YAML configuration

    This page is a reference for version 2 of the YAML configuration file for Git repositories handled by Arkindex. Version 1 is not supported.

    The configuration file is always named .arkindex.yml and should be found at the root of the repository.

    Required attributes🔗

    The following attributes are required in every .arkindex.yml file:

    • version: Version of the configuration file in use. An error will occur if the version number is not set to 2.
    • workers: A list of workers attached to the Git repository.

    The workers attribute is a list of the following:

    • Paths to a YAML file holding the configuration for a single worker
    • Unix-style patterns matching paths to YAML files holding the configuration for a single worker
    • The configuration of a single worker embedded directly into the file

    Single worker configuration🔗

    The following describes the attributes of a YAML file configuring one worker, or of the configuration embedded directly in the .arkindex.yml file.

    All attributes are optional unless explicitly specified.

    • name: Mandatory. Name of the worker, for display purposes.

    • slug: Mandatory. Slug of this worker. The slug must be unique across the repository and must only hold alphanumerical characters, underscores or dashes.

    • type: Mandatory. Type of the worker, for display purposes only. Some common values include:

      • classifier
      • recognizer
      • ner
      • dla
      • word-segmenter
      • paragraph-creator
    • docker: Regroups Docker-related configuration attributes:

      • build: Path towards a Dockerfile used to build this worker, relative to the root of the repository. Defaults to Dockerfile.
      • command: Custom command line to be used when launching the Docker container for this Worker. By default, the command specified in the Dockerfile will be used.
    • environment: Mapping of string keys and string values to define environment variables to be set when the Docker image runs.

    • configuration: Mapping holding any string keys and values that can be later accessed in the worker's Python code. Can be used to define settings on your own worker, such as a file's location.

    • user_configuration: Mapping defining settings on your worker that can be modified by users. See below for details.

    • secrets: List of required secret names for that specific worker.

    For more information, see Using secrets in workers.

    Setting up user-configurable parameters🔗

    The YAML file can define parameters that users will be able to change when they use this worker in a process on Arkindex. These parameters are listed in a user_configuration attribute.

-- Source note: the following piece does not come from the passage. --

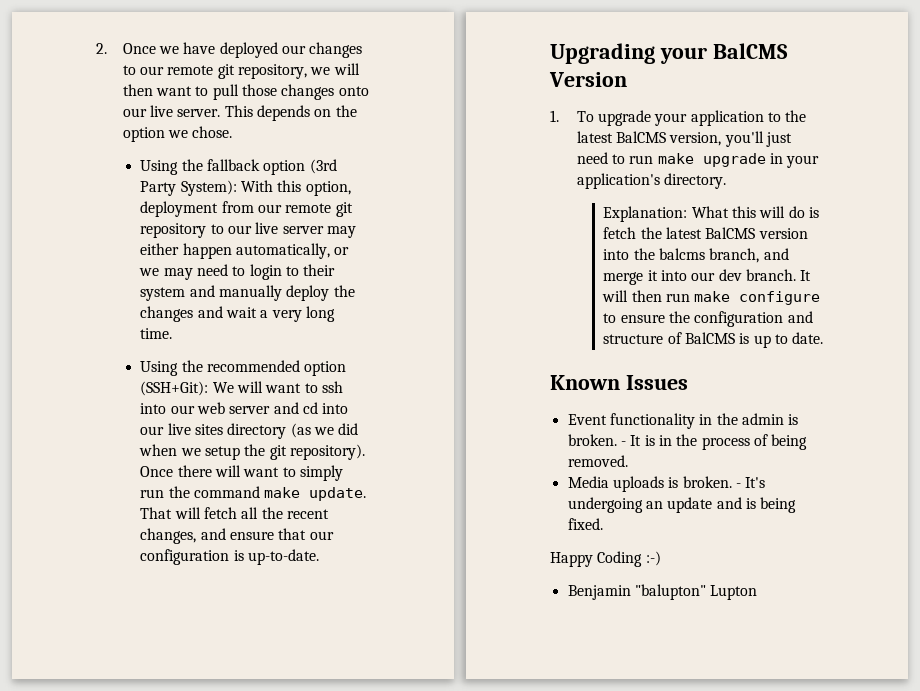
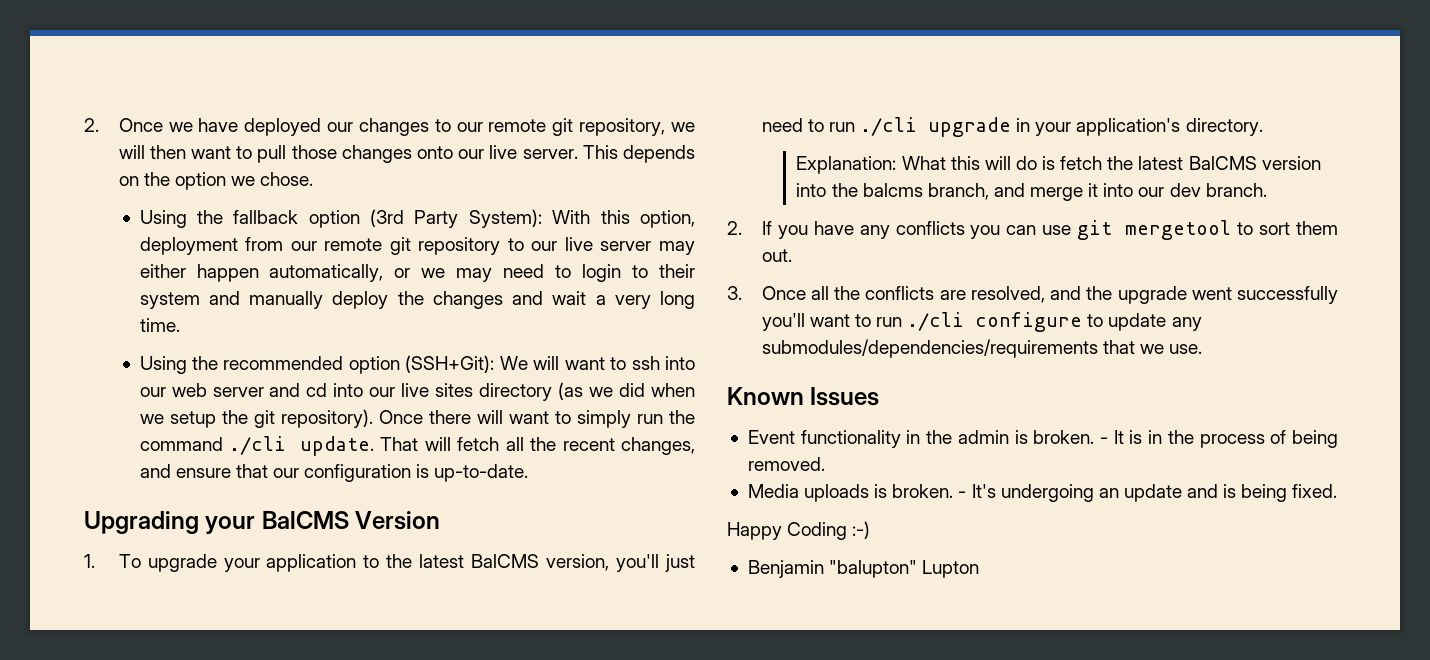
[264,487,301,498] make -> [229,436,287,455] ./cli
[657,153,694,164] make -> [860,117,918,136] ./cli
[800,270,812,281] [602,290,821,305] [603,311,813,327] [603,332,824,348] It will then run make configure to ensure the configuration and structure of BalCMS is up to date. -> [727,220,1338,240] [761,249,792,262] [727,286,1339,304] [761,312,1202,332] [761,339,1203,358] // 2. If you have any conflicts you can use git mergetool to sort them out. // 3. Once all the conflicts are resolved, and the upgrade went successfully you'll want to run ./cli configure to update any submodules/dependencies/requirements that we use.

    A parameter is defined using the following settings:

    • title: mandatory. The parameter's title.
    • type: mandatory. A value type. The supported types are:
      • int
      • bool
      • float
      • string
      • enum
      • list
      • dict
    • default: optional. A default value for the parameter. Must be of the defined parameter type.
    • required: optional. A boolean, defaults to false.
    • choices: optional. Required for and usable with enum type parameters only.
    • subtype: optional. Required for and usable with list type parameters only.

    This definition allows for both validation of the input and the display of a form to make configuring workers easy for Arkindex users.

    User configuration form on Arkindex
    User configuration form on Arkindex

    String parameters🔗

    String-type parameters must be defined using a title and the string type. You can also set a default value for this parameter, which must be a string, as well as make it a required parameter, which prevents users from leaving it blank.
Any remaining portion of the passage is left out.